When Gopala Krishna Gokhale, the great patriot, was hailed for his sacrifices, he quoted Malaviyaji’s example with great admiration: “Why do you call me a great sacrificer? What sacrifice have I made? I was born in a poor family and became a teacher. From teachership I rose to my present status. I was a poor man and so remain to this day. The sacrifice is that of Pandit Malaviyaji. He was born in poverty and from poverty rose to the position of an eminent lawyer earning thousands of rupees per month. He tested richness and when the call came to him from within to serve his motherland, he sacrificed all and again courted poverty. His is the sacrifice, the real sacrifice, not mine.”


But the lawyer in Malaviyaji did not die.

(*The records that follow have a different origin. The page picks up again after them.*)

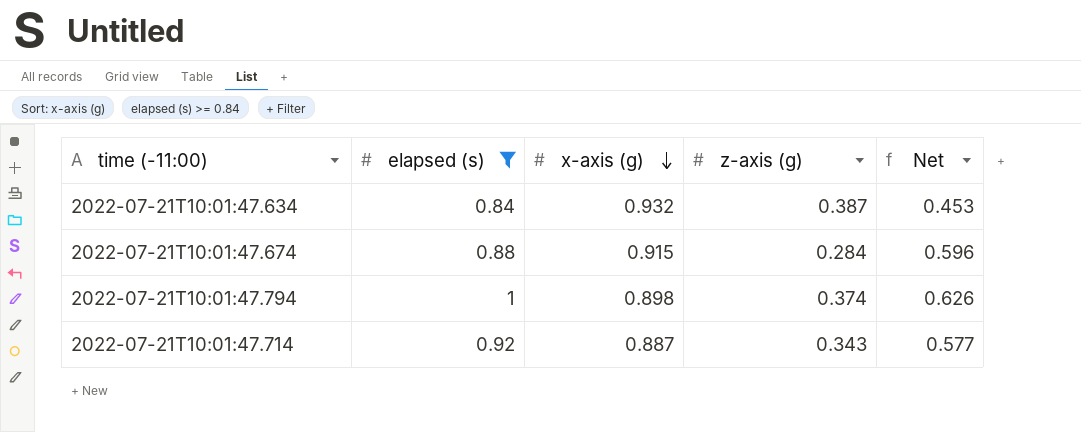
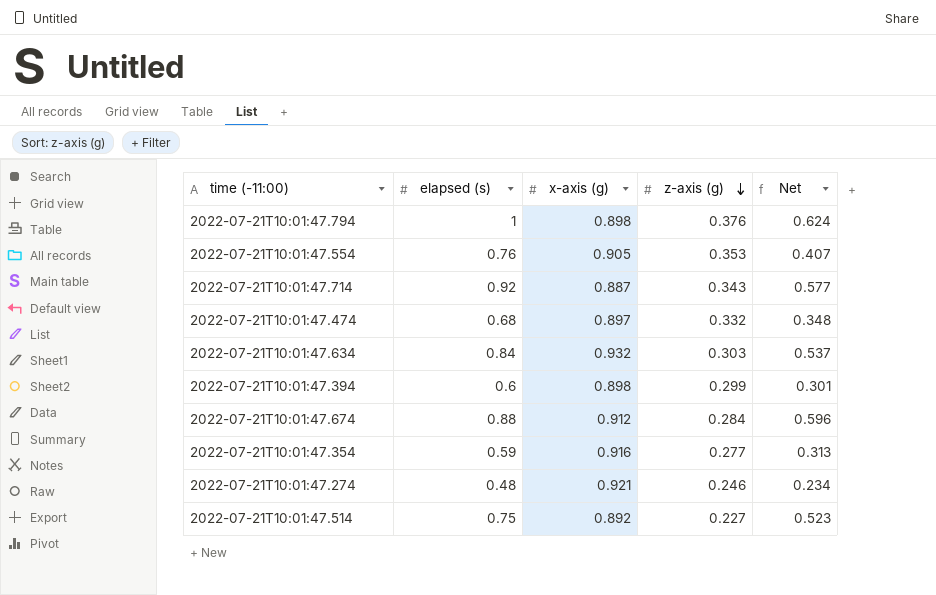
filter: elapsed (s) >= 0.84 -> none
row order: x-axis (g) descending -> z-axis (g) descending
2022-07-21T10:01:47.794 | z-axis (g): 0.374 -> 0.376
2022-07-21T10:01:47.794 | Net: 0.626 -> 0.624
2022-07-21T10:01:47.634 | z-axis (g): 0.387 -> 0.303
2022-07-21T10:01:47.634 | Net: 0.453 -> 0.537
2022-07-21T10:01:47.674 | x-axis (g): 0.915 -> 0.912

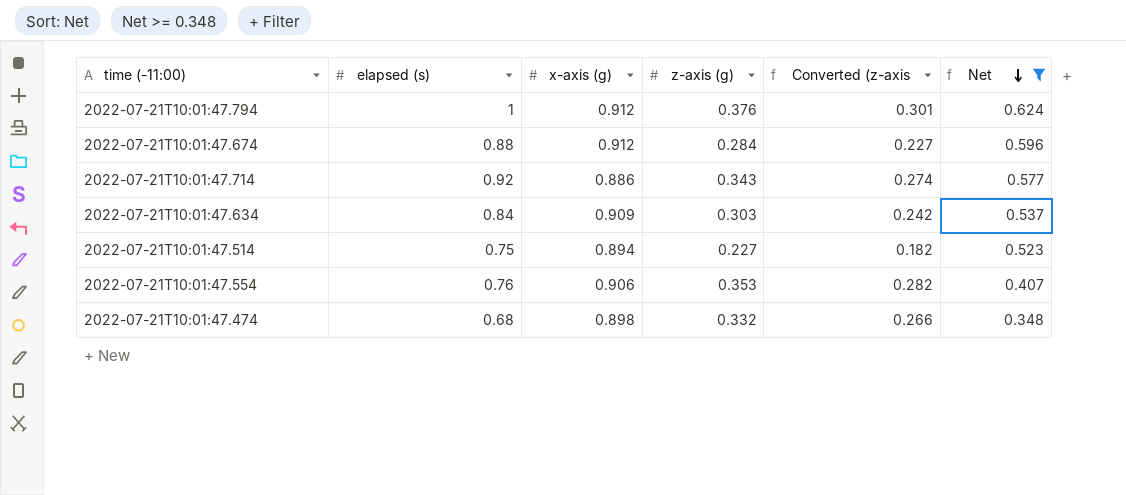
filter: none -> Net >= 0.348
row order: z-axis (g) descending -> Net descending
column Converted (z-axis | formula: none -> [z-axis (g)] * 0.8
2022-07-21T10:01:47.794 | x-axis (g): 0.898 -> 0.912
2022-07-21T10:01:47.714 | x-axis (g): 0.887 -> 0.886
2022-07-21T10:01:47.634 | x-axis (g): 0.932 -> 0.909
2022-07-21T10:01:47.514 | x-axis (g): 0.892 -> 0.894
2022-07-21T10:01:47.554 | x-axis (g): 0.905 -> 0.906
2022-07-21T10:01:47.474 | x-axis (g): 0.897 -> 0.898

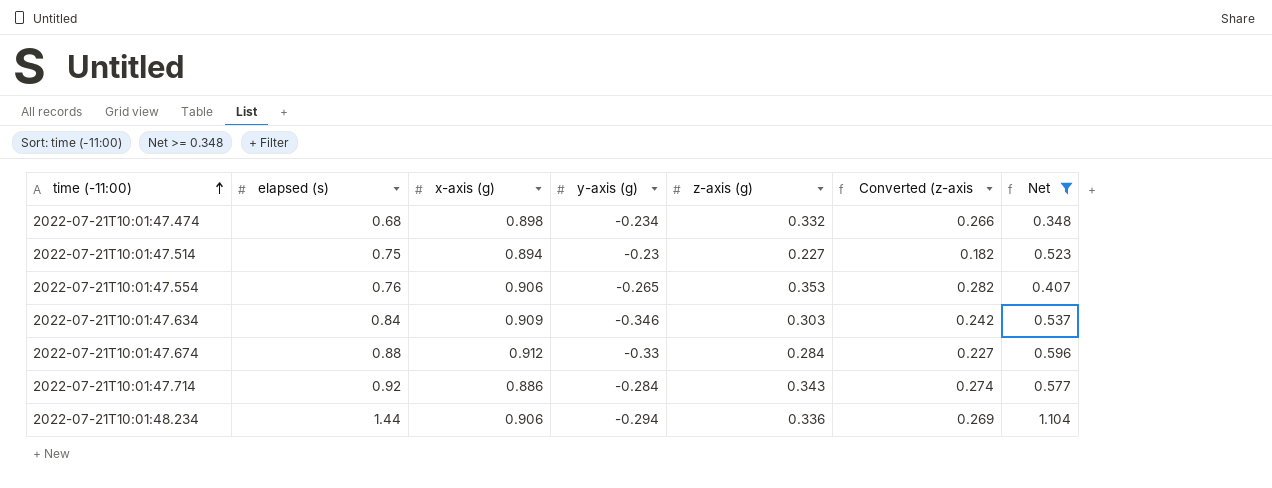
row order: Net descending -> time (-11:00) ascending
column y-axis (g) | position: none -> 4
row 2022-07-21T10:01:47.794: 1 | 0.912 | 0.376 | 0.301 | 0.624 -> none
row 2022-07-21T10:01:48.234: none -> 1.44 | 0.906 | -0.294 | 0.336 | 0.269 | 1.104

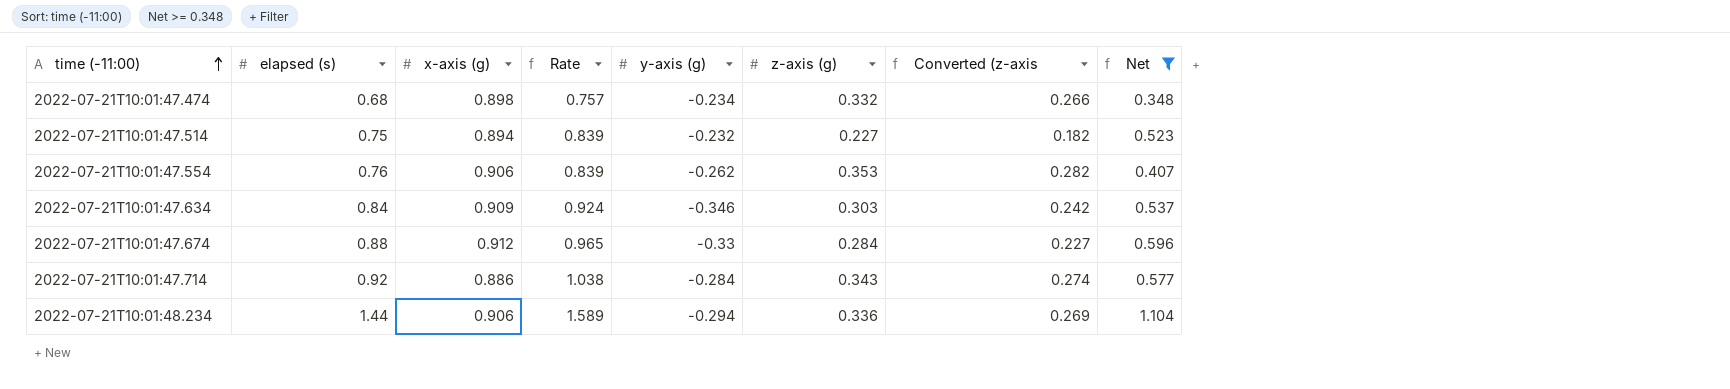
column Rate | formula: none -> [elapsed (s)] / [x-axis (g)]
2022-07-21T10:01:47.514 | y-axis (g): -0.23 -> -0.232
2022-07-21T10:01:47.554 | y-axis (g): -0.265 -> -0.262

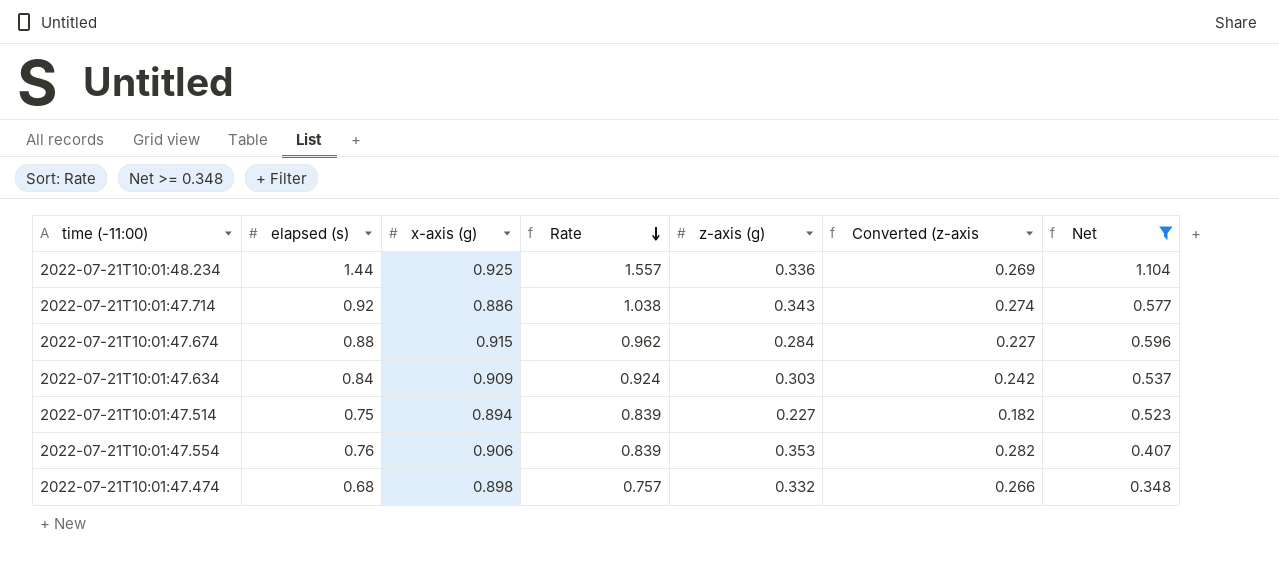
row order: time (-11:00) ascending -> Rate descending
column y-axis (g) | position: 5 -> none
2022-07-21T10:01:48.234 | x-axis (g): 0.906 -> 0.925
2022-07-21T10:01:48.234 | Rate: 1.589 -> 1.557
2022-07-21T10:01:47.674 | x-axis (g): 0.912 -> 0.915
2022-07-21T10:01:47.674 | Rate: 0.965 -> 0.962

It lay dormant only to rise whenever an occasion arose. And such an occasion did arise in 1922, when on February 4 of that year, a police post at Chauri-Chaura in the Gorakhpur District of U.P. was set on fire by an excited mob of patriots. Twenty-one policemen were roasted alive in the unfortunate incident. Two hundred and twenty-five persons were arrested on the charge of arson and murder. No local lawyer was coming forward to defend them. The Sessions Judge of Gorakhpur had sentenced One Hundred and Seventy of the accused to capital punishment. When the cases came up for hearing before the Chief Justice of the Allahabad High Court, all eyes turned towards Malaviyaji. Though Malaviyaji was out of the profession for nearly two decades, he readily took up the case, prepared the brief and pleaded on behalf of the accused.


He concluded his arguments with a fervent appeal to the judges to impart justice tempered with mercy and thanked them heartily for giving him patient and kind hearing.


After Malaviyaji had finished his arguments, the Chief Justice rose from his seat and addressed in these words:


“The wonderful ability with which you have pleaded this case has earned you the gratitude of all the accused, and their families shall ever remain grateful to you for the same. I, on behalf of my and I believe on behalf of my colleagues Mr. Justice Piggot also, congratulate you on arguing this case in such a brilliant manner. Nobody else could have presented this case better than yourself. No better laurels can a lawyer aspire for in his legal career than this.”


It was a miracle. One hundred and fifty of the accused were saved from the gallows.